* **Aim of the exercise**: Word for word, transcribe the data below from the line with "- The work involved" to the line with "switching behaviour, optimizing", keeping both of those lines.

Detected change data:
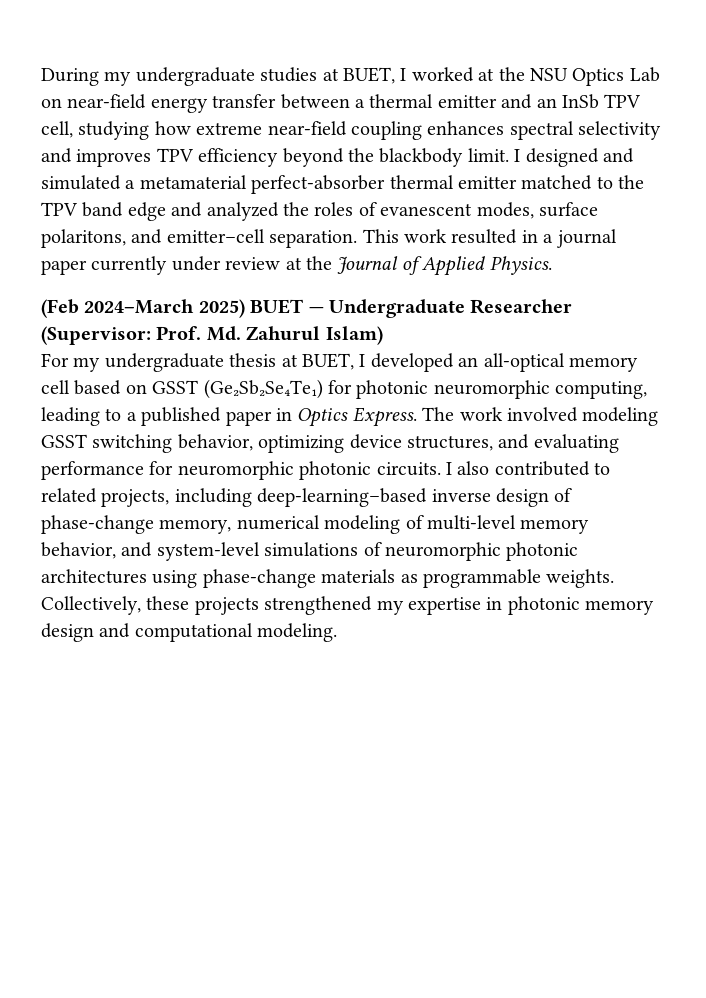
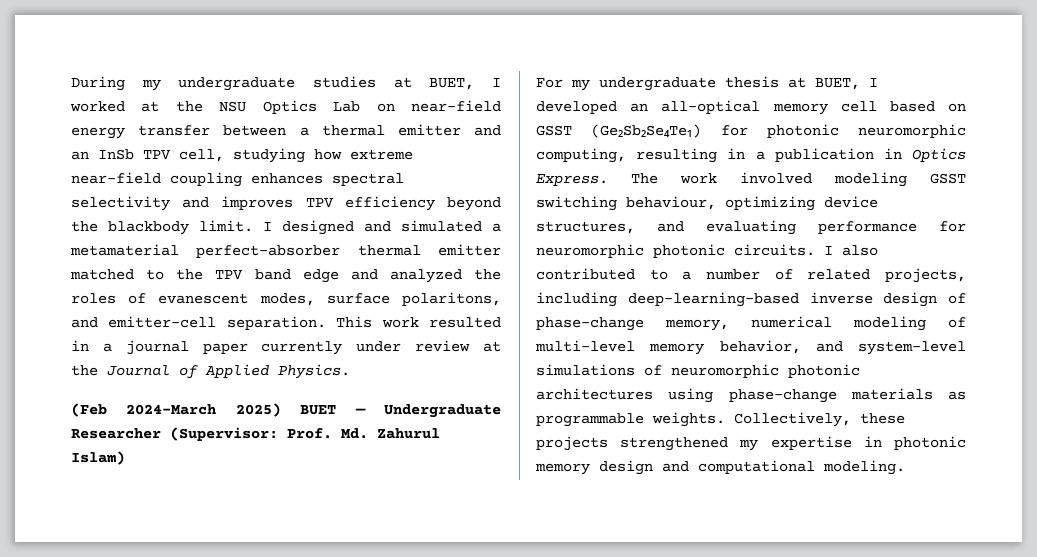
- For my undergraduate thesis at BUET, I developed an all-optical memory cell based on GSST (Ge₂Sb₂Se₄Te₁) for photonic neuromorphic computing, leading to a published paper in Optics Express.
+ For my undergraduate thesis at BUET, I developed an all-optical memory cell based on GSST (Ge₂Sb₂Se₄Te₁) for photonic neuromorphic computing, resulting in a publication in Optics Express.
- The work involved modeling GSST switching behavior, optimizing device structures, and evaluating performance for neuromorphic photonic circuits.
+ The work involved modeling GSST switching behaviour, optimizing device structures, and evaluating performance for neuromorphic photonic circuits.
- I also contributed to related projects, including deep-learning–based inverse design of phase-change memory, numerical modeling of multi-level memory behavior, and system-level simulations of neuromorphic photonic architectures using phase-change materials as programmable weights.
+ I also contributed to a number of related projects, including deep-learning–based inverse design of phase-change memory, numerical modeling of multi-level memory behavior, and system-level simulations of neuromorphic photonic architectures using phase-change materials as programmable weights.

* **Solution for this exercise**:
- The work involved modeling GSST switching behavior, optimizing device structures, and evaluating performance for neuromorphic photonic circuits.
+ The work involved modeling GSST switching behaviour, optimizing device structures, and evaluating performance for neuromorphic photonic circuits.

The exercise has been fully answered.